Exercise:
Although the data below contains pictures, please reproduce only its words, exactly.

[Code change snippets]
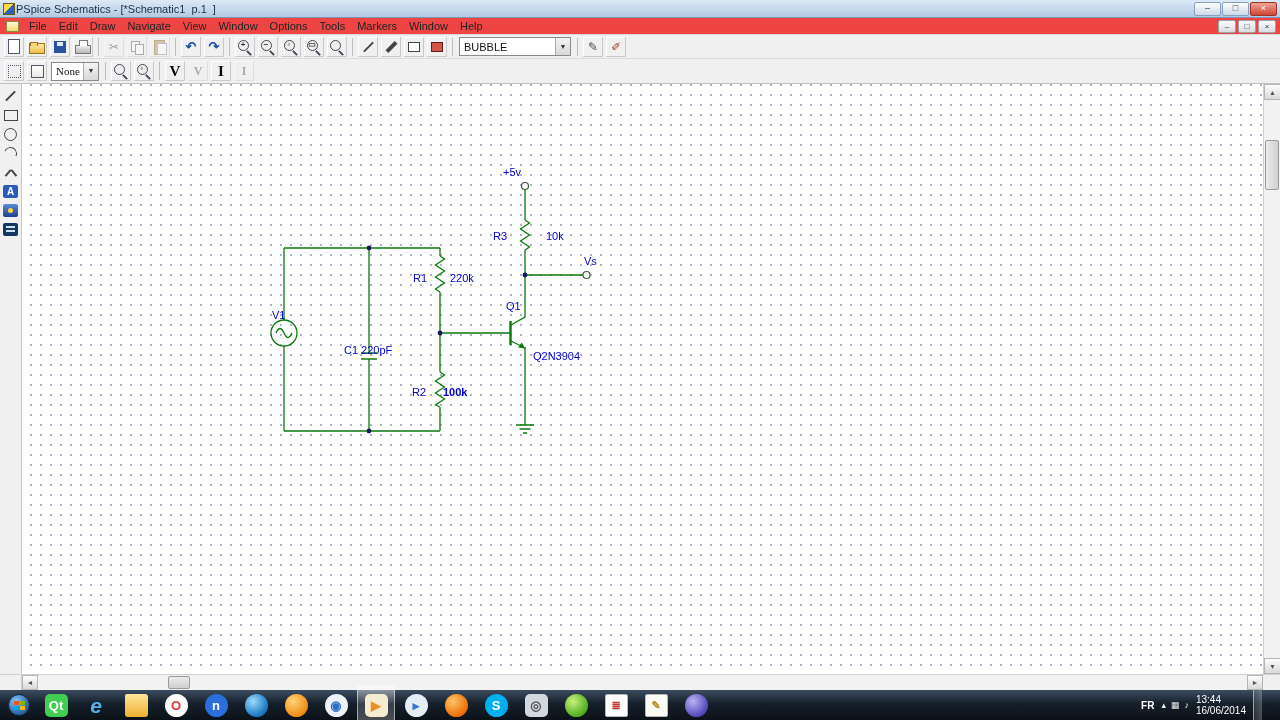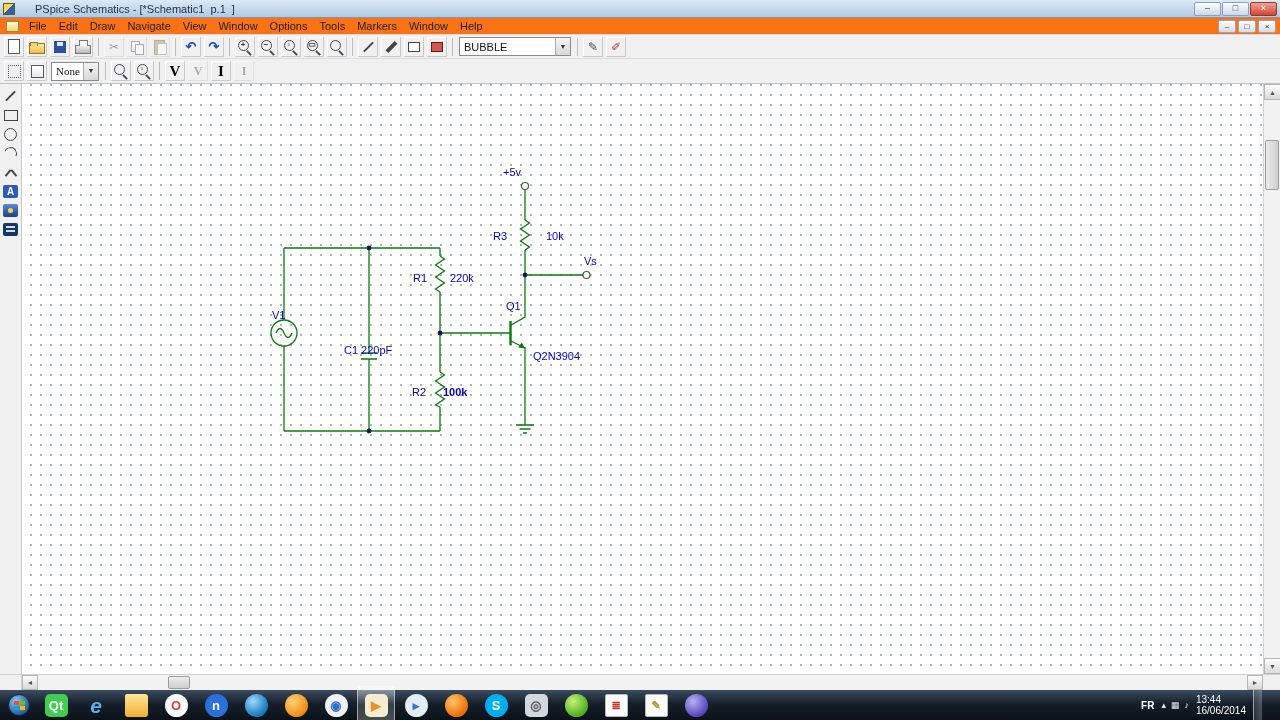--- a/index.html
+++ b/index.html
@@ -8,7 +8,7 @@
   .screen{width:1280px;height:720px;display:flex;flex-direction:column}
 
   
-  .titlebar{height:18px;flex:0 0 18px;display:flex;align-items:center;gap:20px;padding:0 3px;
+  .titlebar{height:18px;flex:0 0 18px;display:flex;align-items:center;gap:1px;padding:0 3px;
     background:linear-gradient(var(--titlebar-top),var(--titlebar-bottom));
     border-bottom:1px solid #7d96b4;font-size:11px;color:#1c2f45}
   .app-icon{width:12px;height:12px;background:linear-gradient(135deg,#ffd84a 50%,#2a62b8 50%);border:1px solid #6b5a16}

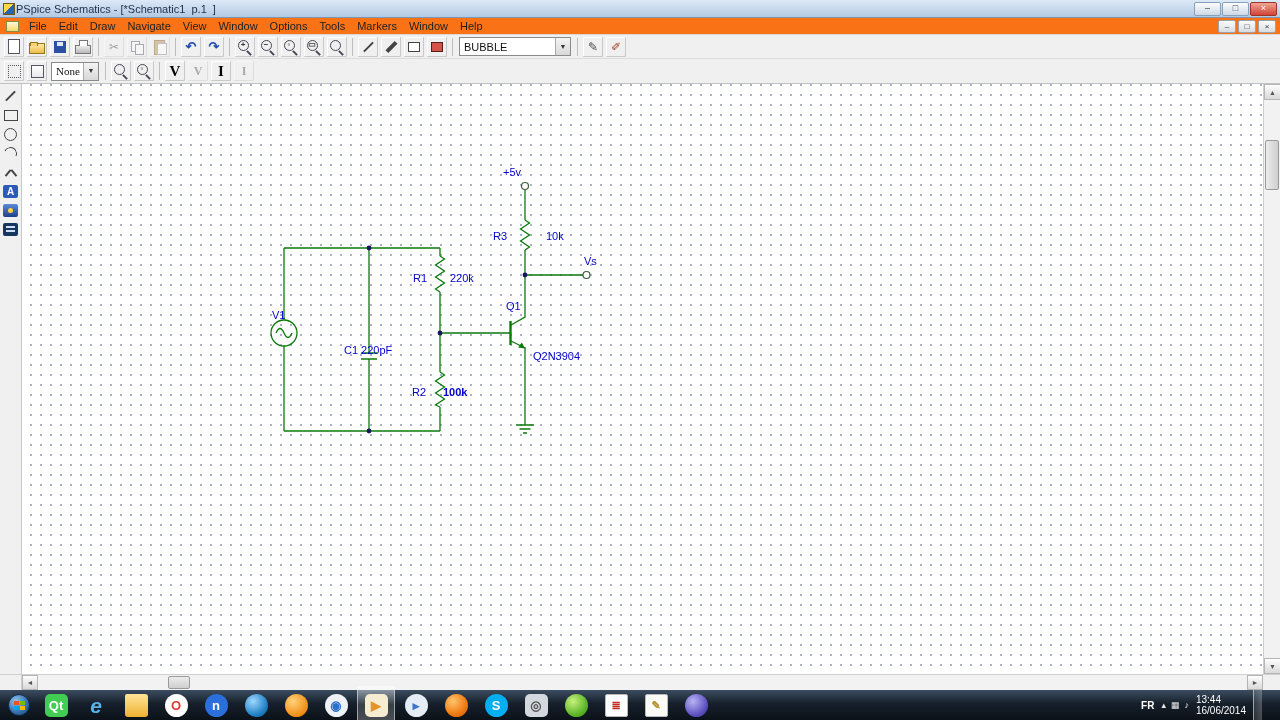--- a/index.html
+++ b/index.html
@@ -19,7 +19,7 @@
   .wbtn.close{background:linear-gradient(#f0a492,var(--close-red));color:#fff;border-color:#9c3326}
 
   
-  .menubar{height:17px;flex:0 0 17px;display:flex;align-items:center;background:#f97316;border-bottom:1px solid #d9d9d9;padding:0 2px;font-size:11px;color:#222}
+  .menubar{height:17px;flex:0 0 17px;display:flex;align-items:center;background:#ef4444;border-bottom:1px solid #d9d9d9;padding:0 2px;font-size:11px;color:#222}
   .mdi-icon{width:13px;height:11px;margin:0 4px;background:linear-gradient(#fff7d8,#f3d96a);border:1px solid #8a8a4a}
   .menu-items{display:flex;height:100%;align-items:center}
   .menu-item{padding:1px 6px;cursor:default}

Task output:
--- a/index.html
+++ b/index.html
@@ -8,7 +8,7 @@
   .screen{width:1280px;height:720px;display:flex;flex-direction:column}
 
   
-  .titlebar{height:18px;flex:0 0 18px;display:flex;align-items:center;gap:20px;padding:0 3px;
+  .titlebar{height:18px;flex:0 0 18px;display:flex;align-items:center;gap:1px;padding:0 3px;
     background:linear-gradient(var(--titlebar-top),var(--titlebar-bottom));
     border-bottom:1px solid #7d96b4;font-size:11px;color:#1c2f45}
   .app-icon{width:12px;height:12px;background:linear-gradient(135deg,#ffd84a 50%,#2a62b8 50%);border:1px solid #6b5a16}

--- a/index.html
+++ b/index.html
@@ -19,7 +19,7 @@
   .wbtn.close{background:linear-gradient(#f0a492,var(--close-red));color:#fff;border-color:#9c3326}
 
   
-  .menubar{height:17px;flex:0 0 17px;display:flex;align-items:center;background:#f97316;border-bottom:1px solid #d9d9d9;padding:0 2px;font-size:11px;color:#222}
+  .menubar{height:17px;flex:0 0 17px;display:flex;align-items:center;background:#ef4444;border-bottom:1px solid #d9d9d9;padding:0 2px;font-size:11px;color:#222}
   .mdi-icon{width:13px;height:11px;margin:0 4px;background:linear-gradient(#fff7d8,#f3d96a);border:1px solid #8a8a4a}
   .menu-items{display:flex;height:100%;align-items:center}
   .menu-item{padding:1px 6px;cursor:default}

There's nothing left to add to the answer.